→ Exercise goal
With pictures removed, the data below should be returned exactly.

[Saved entries]
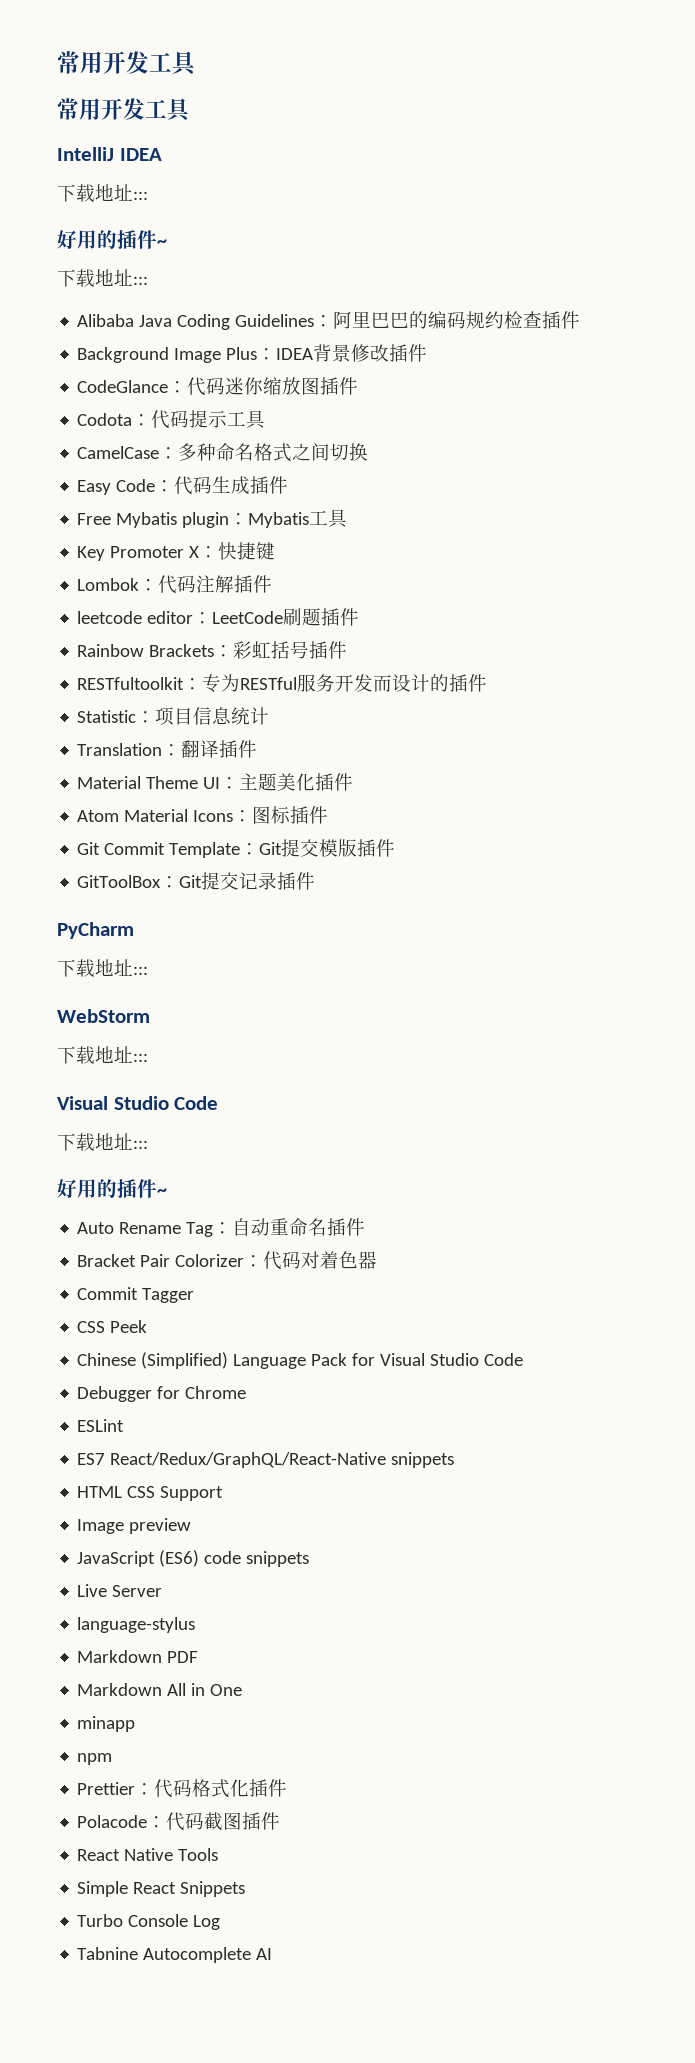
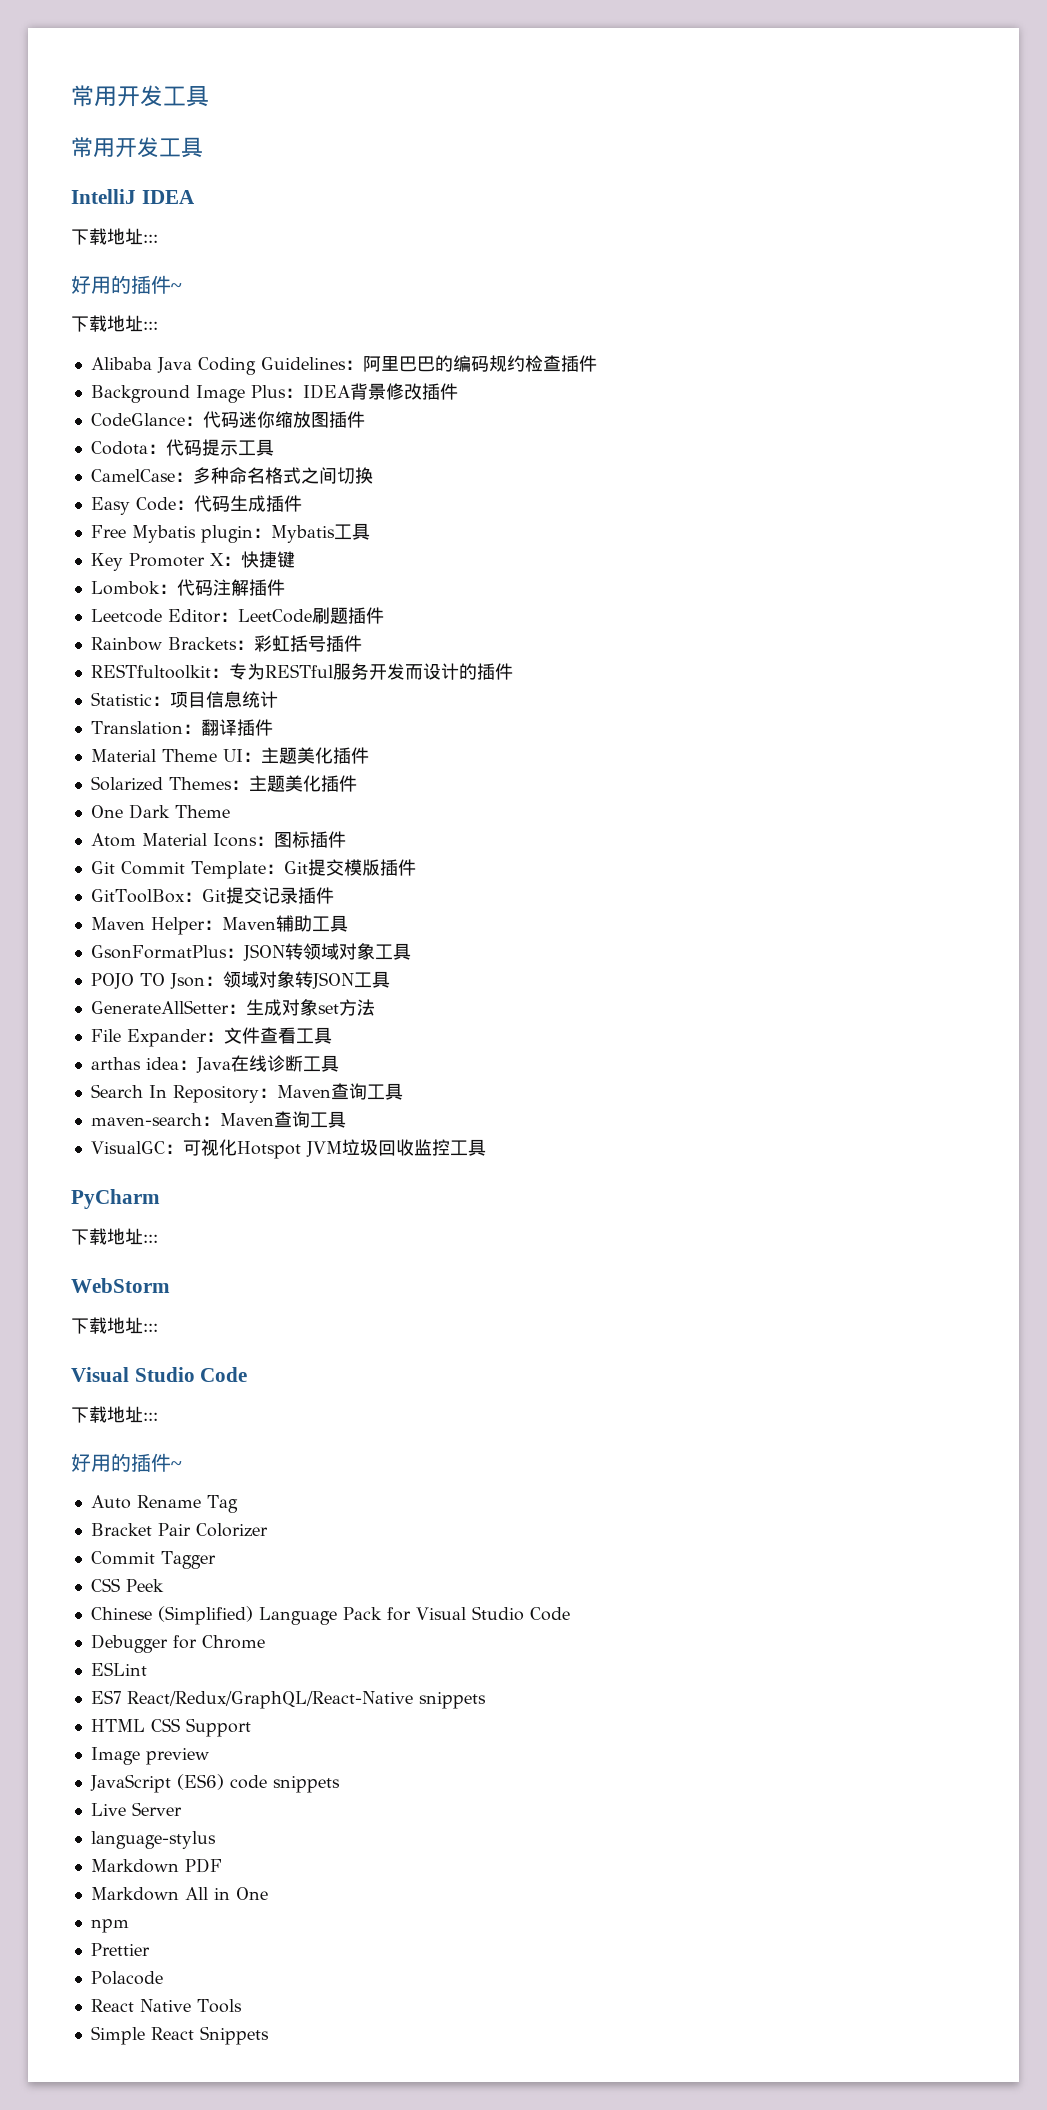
[77,611,194,624] leetcode editor -> [90,609,221,623] Leetcode Editor
(354, 782) none -> [90,775,357,792] [90,804,230,819] // Solarized Themes：主题美化插件 // One Dark Theme
(316, 881) none -> [90,915,348,935] [90,943,411,961] [90,971,390,989] [90,999,375,1016] [90,1027,332,1047] [90,1055,339,1073] [90,1083,403,1103] [90,1111,346,1128] [90,1139,486,1159] // Maven Helper：Maven辅助工具 // GsonFormatPlus：JSON转领域对象工具 // POJO TO Json：领域对象转JSON工具 // GenerateAllSetter：生成对象set方法 // File Expander：文件查看工具 // arthas idea：Java在线诊断工具 // Search In Repository：Maven查询工具 // maven-search：Maven查询工具 // VisualGC：可视化Hotspot JVM垃圾回收监控工具
[213,1218,366,1236] ：自动重命名插件 -> (238, 1504) none
[244,1251,378,1270] ：代码对着色器 -> (268, 1530) none
[77,1716,136,1732] // minapp -> (268, 1893) none
[135,1779,288,1798] [77,1812,281,1831] ：代码格式化插件 // Polacode：代码截图插件 -> [90,1971,163,1985] // Polacode
[77,1914,221,1930] [77,1947,273,1963] // Turbo Console Log // Tabnine Autocomplete AI -> (269, 2035) none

→ Response to this task
[77,611,194,624] leetcode editor -> [90,609,221,623] Leetcode Editor
(354, 782) none -> [90,775,357,792] [90,804,230,819] // Solarized Themes：主题美化插件 // One Dark Theme
(316, 881) none -> [90,915,348,935] [90,943,411,961] [90,971,390,989] [90,999,375,1016] [90,1027,332,1047] [90,1055,339,1073] [90,1083,403,1103] [90,1111,346,1128] [90,1139,486,1159] // Maven Helper：Maven辅助工具 // GsonFormatPlus：JSON转领域对象工具 // POJO TO Json：领域对象转JSON工具 // GenerateAllSetter：生成对象set方法 // File Expander：文件查看工具 // arthas idea：Java在线诊断工具 // Search In Repository：Maven查询工具 // maven-search：Maven查询工具 // VisualGC：可视化Hotspot JVM垃圾回收监控工具
[213,1218,366,1236] ：自动重命名插件 -> (238, 1504) none
[244,1251,378,1270] ：代码对着色器 -> (268, 1530) none
[77,1716,136,1732] // minapp -> (268, 1893) none
[135,1779,288,1798] [77,1812,281,1831] ：代码格式化插件 // Polacode：代码截图插件 -> [90,1971,163,1985] // Polacode
[77,1914,221,1930] [77,1947,273,1963] // Turbo Console Log // Tabnine Autocomplete AI -> (269, 2035) none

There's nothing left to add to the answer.